Task directions.
Each entry must be output once more without any change.

<<<<

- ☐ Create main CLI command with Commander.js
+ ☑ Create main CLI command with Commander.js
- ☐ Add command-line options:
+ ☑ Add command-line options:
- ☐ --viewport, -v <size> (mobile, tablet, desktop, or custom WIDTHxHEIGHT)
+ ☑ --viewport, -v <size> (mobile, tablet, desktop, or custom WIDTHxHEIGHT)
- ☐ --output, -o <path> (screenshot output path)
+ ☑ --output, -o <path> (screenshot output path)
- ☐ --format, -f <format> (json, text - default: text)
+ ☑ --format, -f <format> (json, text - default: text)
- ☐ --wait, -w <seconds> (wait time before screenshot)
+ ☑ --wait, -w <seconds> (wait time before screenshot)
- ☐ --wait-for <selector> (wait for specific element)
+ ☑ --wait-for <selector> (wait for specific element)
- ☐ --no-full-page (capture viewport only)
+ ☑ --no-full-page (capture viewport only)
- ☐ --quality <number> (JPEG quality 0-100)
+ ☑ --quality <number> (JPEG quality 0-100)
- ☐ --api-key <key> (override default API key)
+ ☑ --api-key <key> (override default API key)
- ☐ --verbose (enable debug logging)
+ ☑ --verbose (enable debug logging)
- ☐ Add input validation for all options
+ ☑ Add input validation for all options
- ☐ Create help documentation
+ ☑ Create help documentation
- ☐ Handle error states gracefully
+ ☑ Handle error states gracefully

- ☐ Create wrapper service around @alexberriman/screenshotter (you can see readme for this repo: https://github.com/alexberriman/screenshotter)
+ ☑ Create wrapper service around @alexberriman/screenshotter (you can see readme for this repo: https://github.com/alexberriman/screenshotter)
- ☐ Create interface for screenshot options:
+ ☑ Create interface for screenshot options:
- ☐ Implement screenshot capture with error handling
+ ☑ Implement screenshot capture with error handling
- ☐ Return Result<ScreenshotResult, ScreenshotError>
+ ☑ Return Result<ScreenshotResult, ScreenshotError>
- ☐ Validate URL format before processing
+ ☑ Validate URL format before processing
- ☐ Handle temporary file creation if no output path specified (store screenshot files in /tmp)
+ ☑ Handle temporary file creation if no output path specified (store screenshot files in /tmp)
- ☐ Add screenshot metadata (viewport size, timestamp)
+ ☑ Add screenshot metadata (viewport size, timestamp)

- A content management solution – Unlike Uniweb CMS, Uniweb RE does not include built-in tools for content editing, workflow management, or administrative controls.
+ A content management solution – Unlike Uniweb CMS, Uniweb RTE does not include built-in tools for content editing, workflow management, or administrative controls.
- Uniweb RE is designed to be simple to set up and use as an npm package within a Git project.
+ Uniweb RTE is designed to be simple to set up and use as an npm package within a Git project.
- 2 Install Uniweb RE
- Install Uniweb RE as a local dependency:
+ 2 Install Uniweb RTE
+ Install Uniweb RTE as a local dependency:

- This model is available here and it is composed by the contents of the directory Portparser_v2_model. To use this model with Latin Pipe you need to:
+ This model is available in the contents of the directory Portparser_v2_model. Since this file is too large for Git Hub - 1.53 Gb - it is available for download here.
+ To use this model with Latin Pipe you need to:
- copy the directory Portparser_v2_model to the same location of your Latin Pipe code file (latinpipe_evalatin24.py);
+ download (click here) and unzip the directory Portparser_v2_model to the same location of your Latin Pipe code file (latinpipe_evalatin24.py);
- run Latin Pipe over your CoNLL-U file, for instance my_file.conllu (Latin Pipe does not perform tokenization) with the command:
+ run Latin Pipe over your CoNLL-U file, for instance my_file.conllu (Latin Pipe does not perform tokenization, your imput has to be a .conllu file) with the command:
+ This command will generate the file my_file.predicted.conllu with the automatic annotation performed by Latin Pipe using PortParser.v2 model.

>>>>

Expected answer.
- ☐ Create main CLI command with Commander.js
+ ☑ Create main CLI command with Commander.js
- ☐ Add command-line options:
+ ☑ Add command-line options:
- ☐ --viewport, -v <size> (mobile, tablet, desktop, or custom WIDTHxHEIGHT)
+ ☑ --viewport, -v <size> (mobile, tablet, desktop, or custom WIDTHxHEIGHT)
- ☐ --output, -o <path> (screenshot output path)
+ ☑ --output, -o <path> (screenshot output path)
- ☐ --format, -f <format> (json, text - default: text)
+ ☑ --format, -f <format> (json, text - default: text)
- ☐ --wait, -w <seconds> (wait time before screenshot)
+ ☑ --wait, -w <seconds> (wait time before screenshot)
- ☐ --wait-for <selector> (wait for specific element)
+ ☑ --wait-for <selector> (wait for specific element)
- ☐ --no-full-page (capture viewport only)
+ ☑ --no-full-page (capture viewport only)
- ☐ --quality <number> (JPEG quality 0-100)
+ ☑ --quality <number> (JPEG quality 0-100)
- ☐ --api-key <key> (override default API key)
+ ☑ --api-key <key> (override default API key)
- ☐ --verbose (enable debug logging)
+ ☑ --verbose (enable debug logging)
- ☐ Add input validation for all options
+ ☑ Add input validation for all options
- ☐ Create help documentation
+ ☑ Create help documentation
- ☐ Handle error states gracefully
+ ☑ Handle error states gracefully

- ☐ Create wrapper service around @alexberriman/screenshotter (you can see readme for this repo: https://github.com/alexberriman/screenshotter)
+ ☑ Create wrapper service around @alexberriman/screenshotter (you can see readme for this repo: https://github.com/alexberriman/screenshotter)
- ☐ Create interface for screenshot options:
+ ☑ Create interface for screenshot options:
- ☐ Implement screenshot capture with error handling
+ ☑ Implement screenshot capture with error handling
- ☐ Return Result<ScreenshotResult, ScreenshotError>
+ ☑ Return Result<ScreenshotResult, ScreenshotError>
- ☐ Validate URL format before processing
+ ☑ Validate URL format before processing
- ☐ Handle temporary file creation if no output path specified (store screenshot files in /tmp)
+ ☑ Handle temporary file creation if no output path specified (store screenshot files in /tmp)
- ☐ Add screenshot metadata (viewport size, timestamp)
+ ☑ Add screenshot metadata (viewport size, timestamp)

- A content management solution – Unlike Uniweb CMS, Uniweb RE does not include built-in tools for content editing, workflow management, or administrative controls.
+ A content management solution – Unlike Uniweb CMS, Uniweb RTE does not include built-in tools for content editing, workflow management, or administrative controls.
- Uniweb RE is designed to be simple to set up and use as an npm package within a Git project.
+ Uniweb RTE is designed to be simple to set up and use as an npm package within a Git project.
- 2 Install Uniweb RE
- Install Uniweb RE as a local dependency:
+ 2 Install Uniweb RTE
+ Install Uniweb RTE as a local dependency:

- This model is available here and it is composed by the contents of the directory Portparser_v2_model. To use this model with Latin Pipe you need to:
+ This model is available in the contents of the directory Portparser_v2_model. Since this file is too large for Git Hub - 1.53 Gb - it is available for download here.
+ To use this model with Latin Pipe you need to:
- copy the directory Portparser_v2_model to the same location of your Latin Pipe code file (latinpipe_evalatin24.py);
+ download (click here) and unzip the directory Portparser_v2_model to the same location of your Latin Pipe code file (latinpipe_evalatin24.py);
- run Latin Pipe over your CoNLL-U file, for instance my_file.conllu (Latin Pipe does not perform tokenization) with the command:
+ run Latin Pipe over your CoNLL-U file, for instance my_file.conllu (Latin Pipe does not perform tokenization, your imput has to be a .conllu file) with the command:
+ This command will generate the file my_file.predicted.conllu with the automatic annotation performed by Latin Pipe using PortParser.v2 model.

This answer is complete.